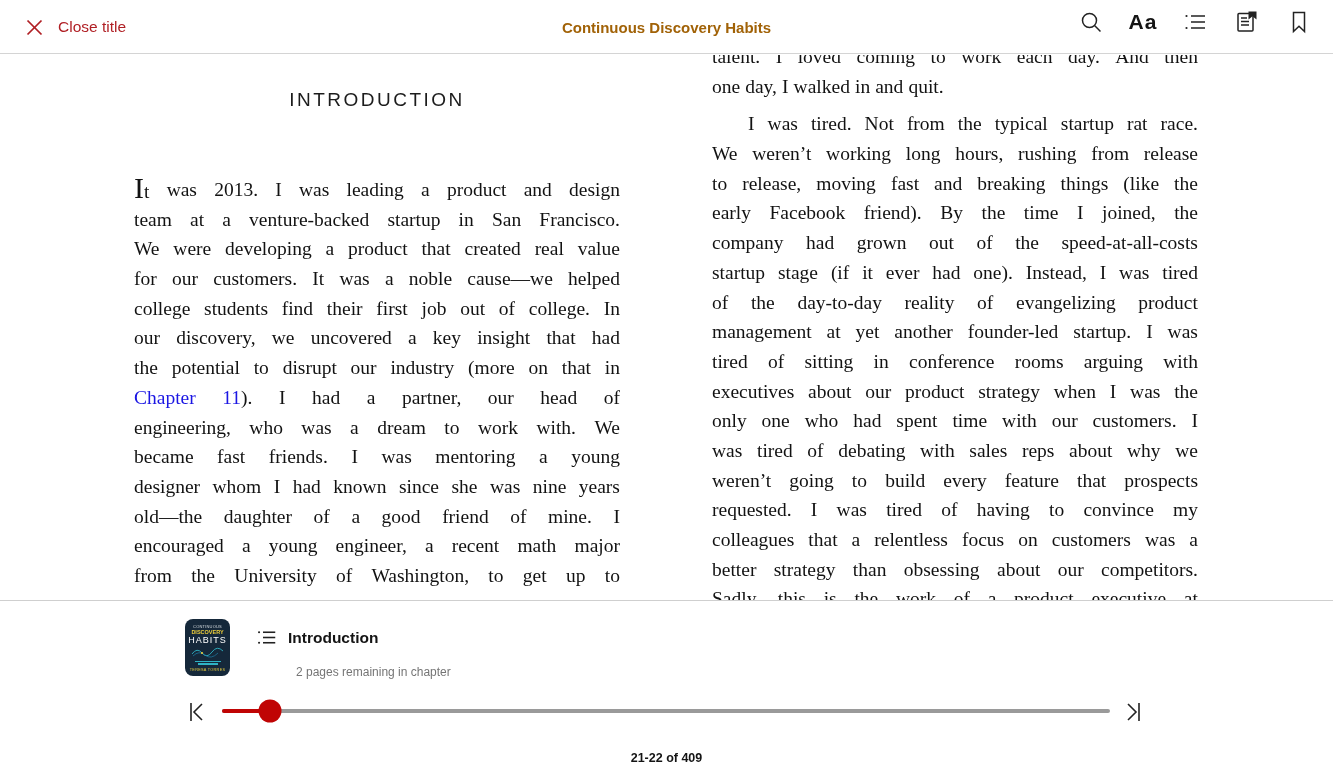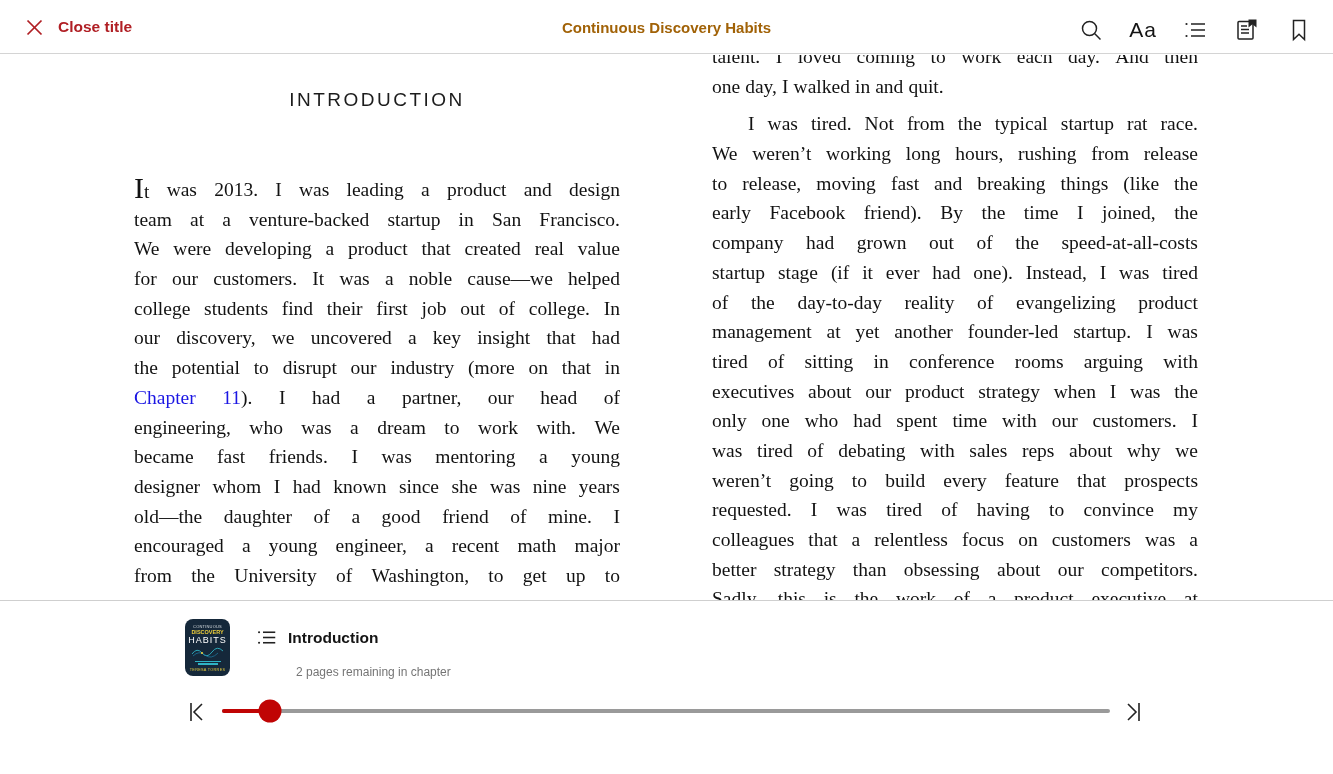"Close title" .close-label { font-weight: bold -> normal }
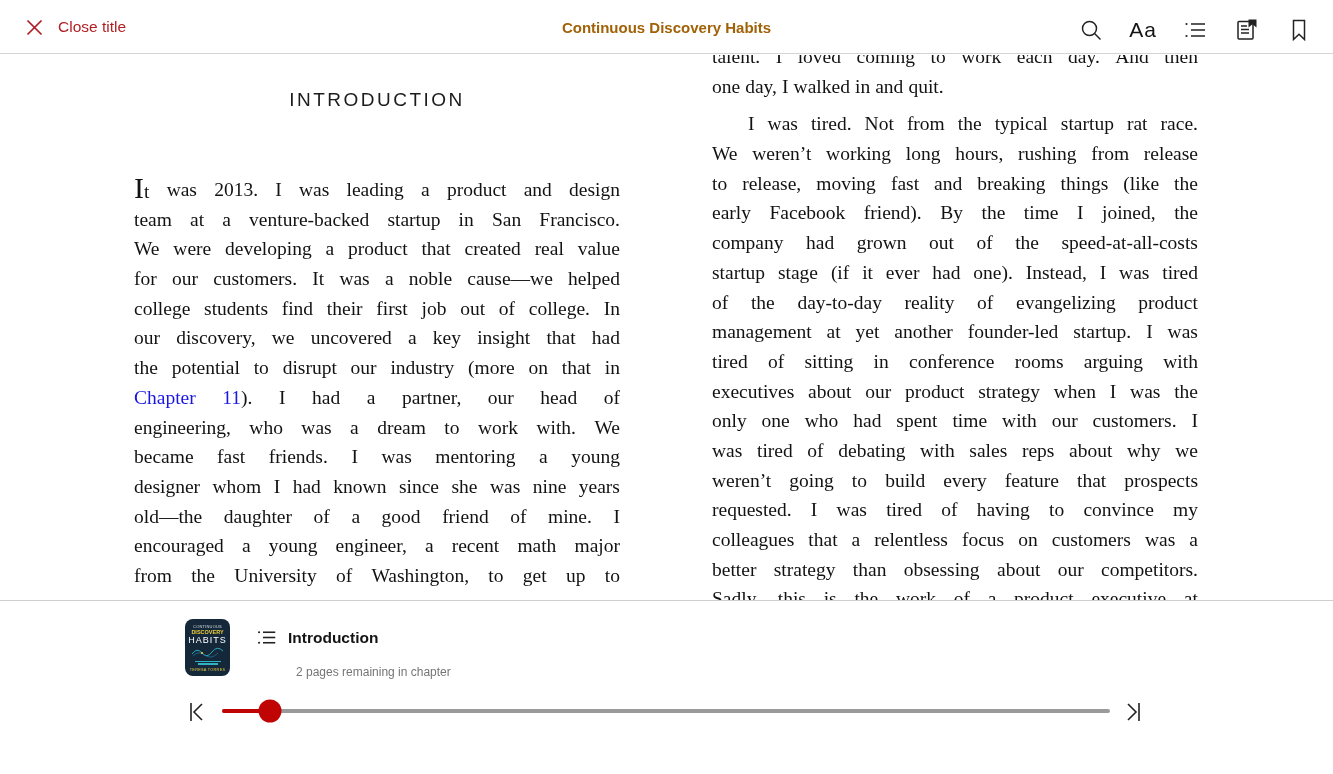"Aa" .hicons { align-items: flex-end -> center; font-weight: none -> bold }
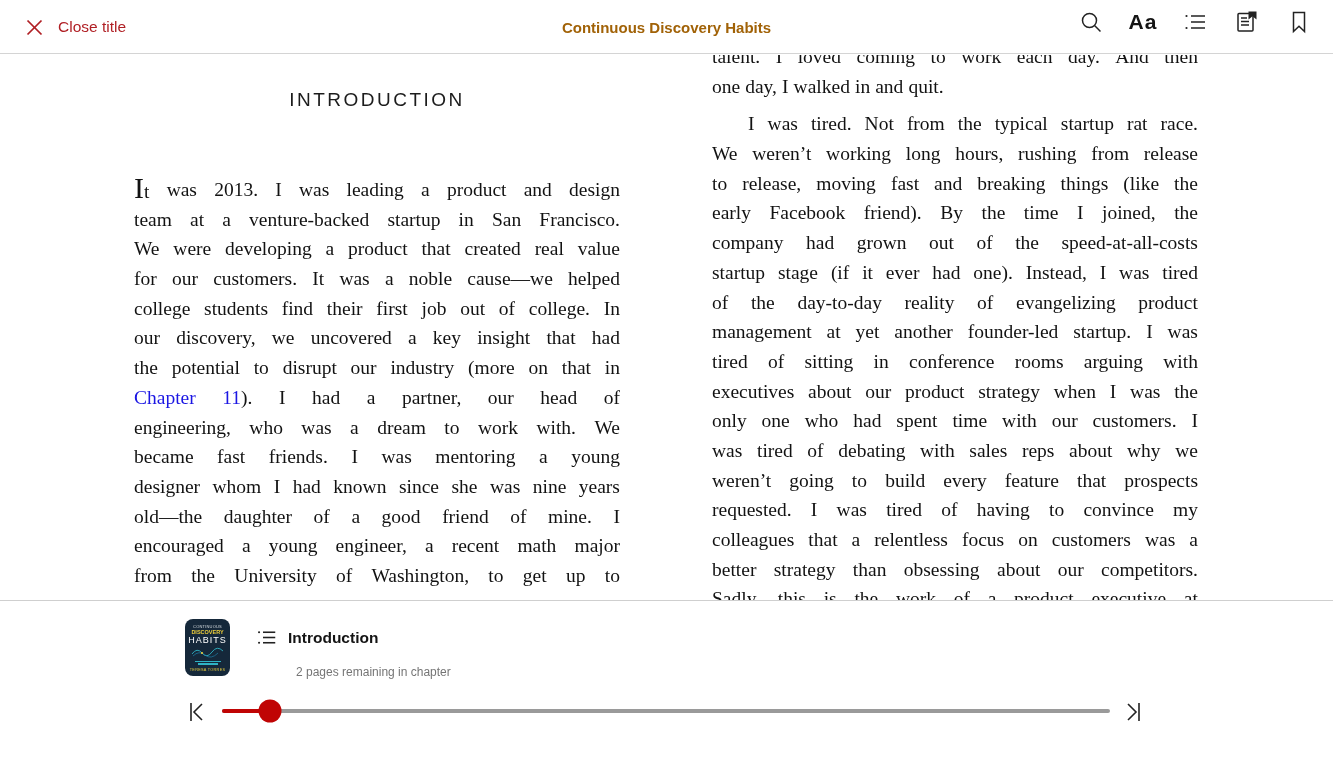"21-22 of 409" div.pos-label { html: none -> <div>21-22 of 409</div> }
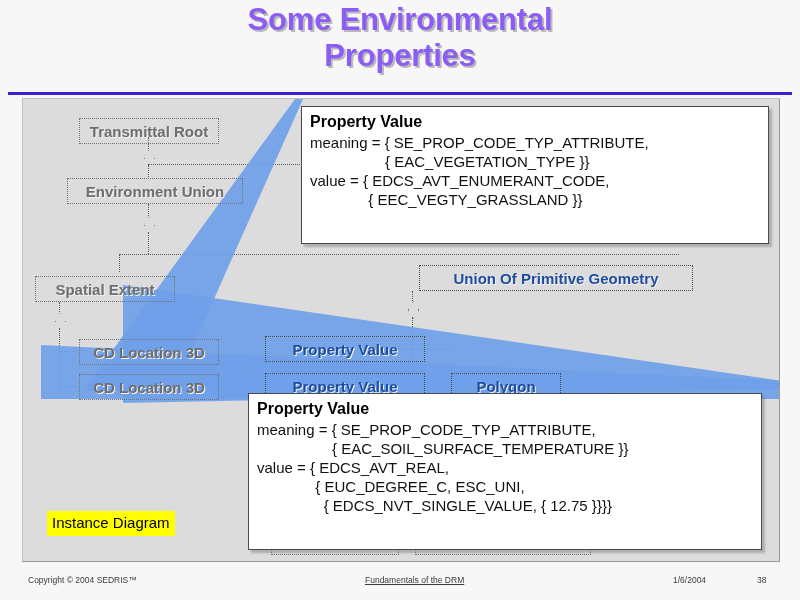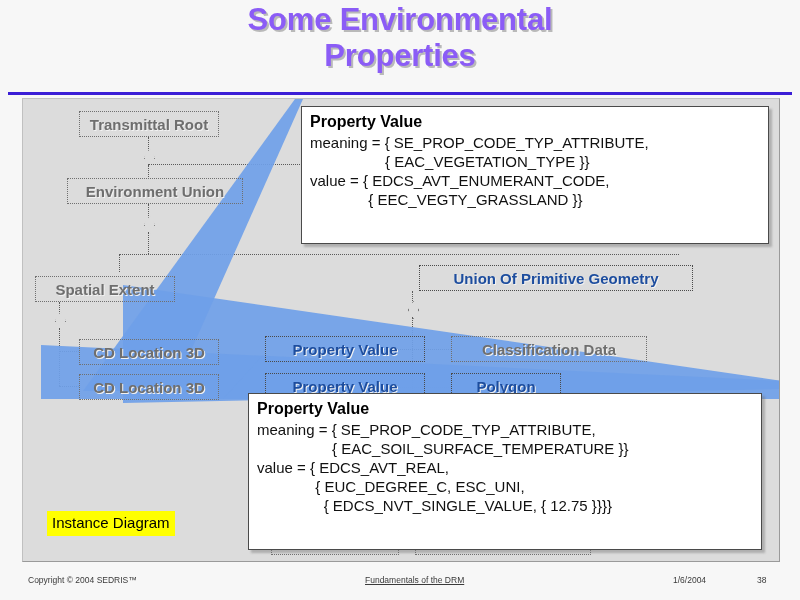"Transmittal Root" div.node { top: 12px -> 19px }
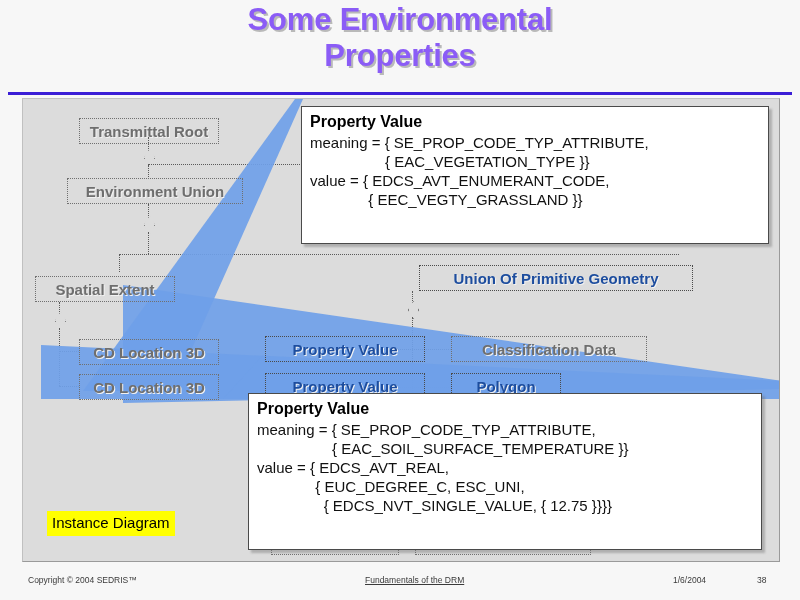"Classification Data" div.node { html: <div>Classification Data</div> -> none }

------------------------------

- _Activity_
The material above is to be transcribed exactly, with all pictures omitted.

- _Solution for this problem_
"Close title" .close-label { font-weight: bold -> normal }
"Aa" .hicons { align-items: flex-end -> center; font-weight: none -> bold }
"21-22 of 409" div.pos-label { html: none -> <div>21-22 of 409</div> }
"Transmittal Root" div.node { top: 12px -> 19px }
"Classification Data" div.node { html: <div>Classification Data</div> -> none }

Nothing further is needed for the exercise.